While there was little expectation that the Conservatives would hold the Wakefield seat, the magnitude of Labor candidate Simon Lightwood’s victory suggested the party could successfully run against the Conservatives at the next general election.
Even more sobering for Mr Johnson was the massive swing in votes in Tiverton and Honiton, a normally safe Conservative district where the party had hoped to hold its own. It suggested that even the most loyal Tory voters were disillusioned with the serial scandals and never-ending drama surrounding the Prime Minister.
Last year the Conservatives were stunned by the loss of seats in Chesham and Amersham, a wealthy north-west London borough. Analysts said it pointed to a backlash against Mr Johnson’s divisive policies and tax and spending policies.
The government has promised to ‘level’ and boost the economy in the north of England, a reward for Red Wall voters. However, some analysts see a significant risk of shattering support among traditional Tories in the South.
The Liberal Democrats specialize in fighting on local issues in by-elections. They have a long history of surprising results and their successes in Tiverton and Honiton cemented the party’s strong showing in May’s local elections, from which they were also big winners.

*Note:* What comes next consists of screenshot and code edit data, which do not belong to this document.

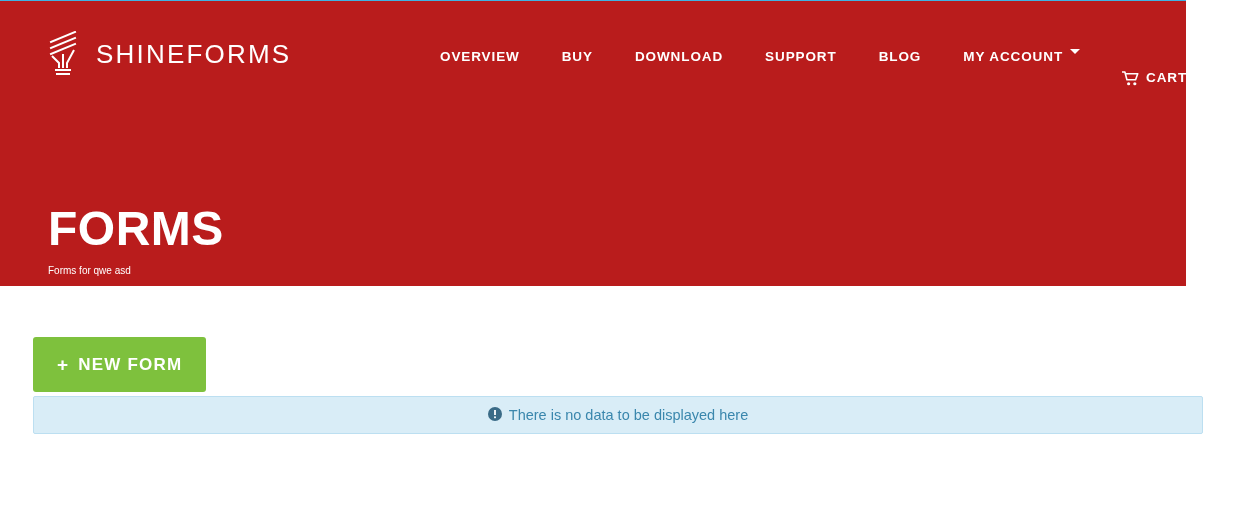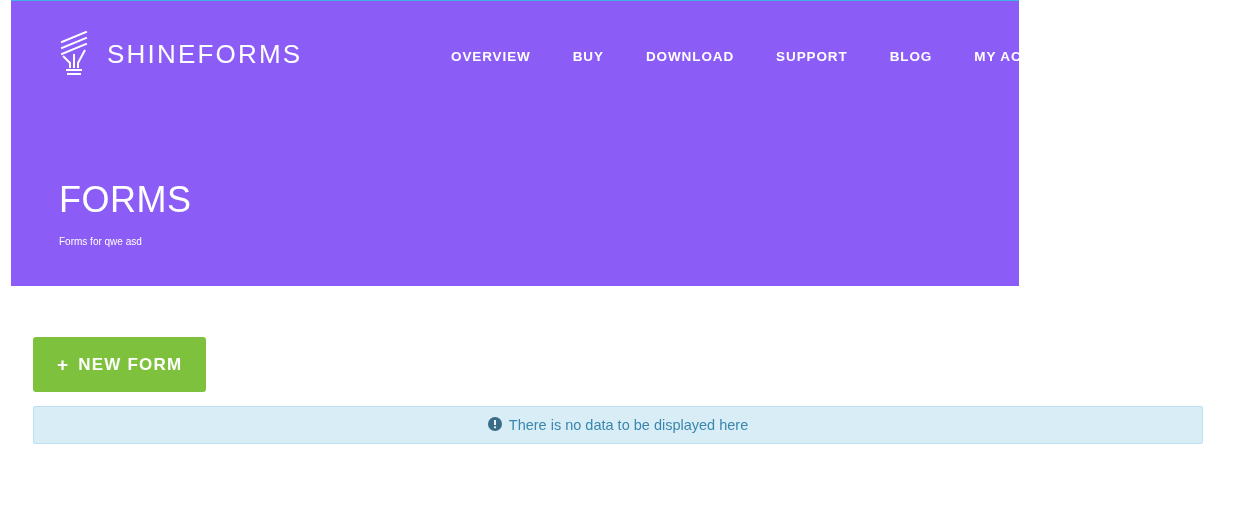"SHINEFORMS" .hero { background: #8b5cf6 -> #b91c1c; left: 11px -> 0; width: 1008px -> 1186px }
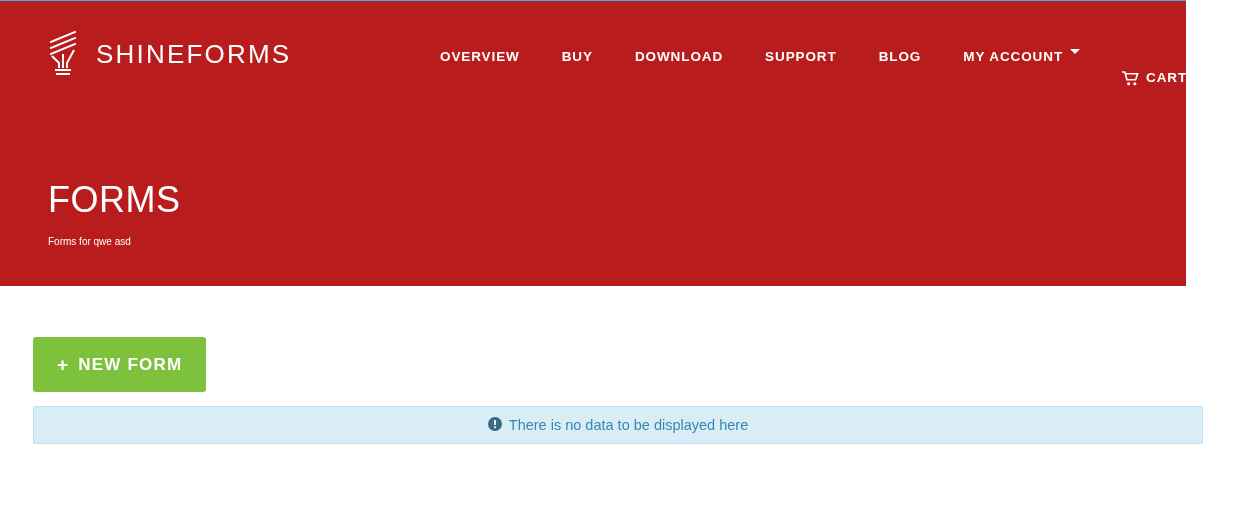"FORMS" .hero-title { font-size: 36px -> 48px; font-weight: 400 -> 700; margin-top: none -> 29px }
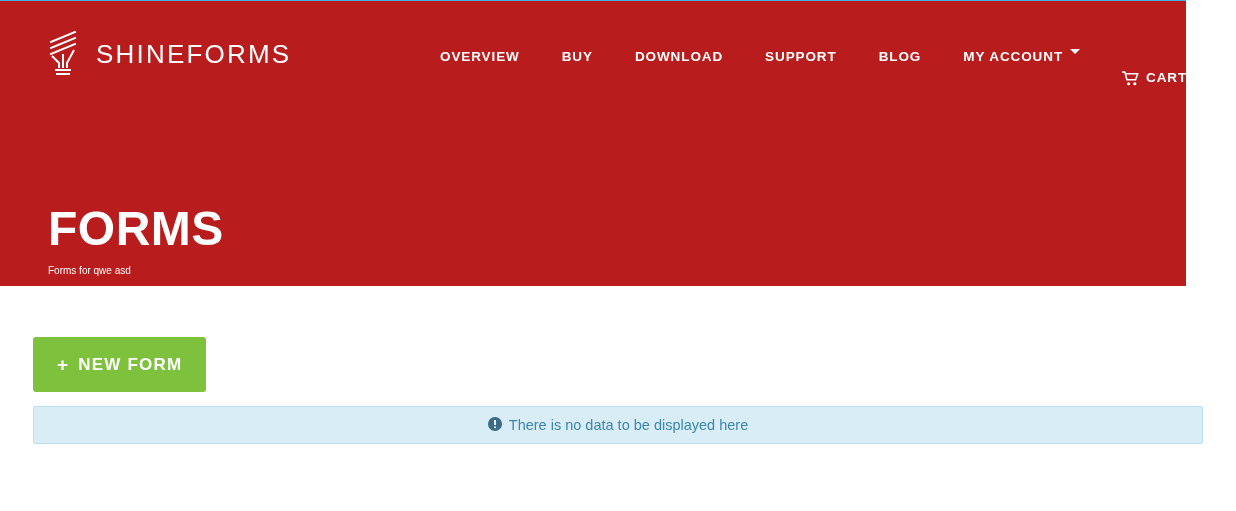"There is no data to" .alert-info { top: 120px -> 110px }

In the days leading up to the two elections, both Labor and the Liberal Democrats focused their resources on the districts they were better placed to win, leaving each other freer choice.
Vince Cable, a former leader of the Liberal Democrats, said that instead of official cooperation between the two parties, there was a “tacit understanding of relying on voters to reach a reasonable outcome”.
“Because the economic outlook is so poor, certainly for the next 12 to 18 months, I wouldn’t be surprised if Johnson did something very risky and went for elections in the fall,” Mr. Cable said at an election night briefing.
It’s a remarkable turnaround for a party that just two and a half years ago won an 80-seat majority in Parliament on Mr Johnson’s pledge to “get Brexit done”.
“The Liberal Democrats have a great opportunity now because neither the Labor Party nor the Conservative Party have any vision or strategy,” said Kenneth Baker, a former Conservative Party leader who is a member of the House of Lords. Mr Johnson, he added, is now too polarizing a figure to lead the party successfully.
“If the Conservative Party continues to be led by Boris,” he said, “the Conservatives have no chance of winning an overall majority.”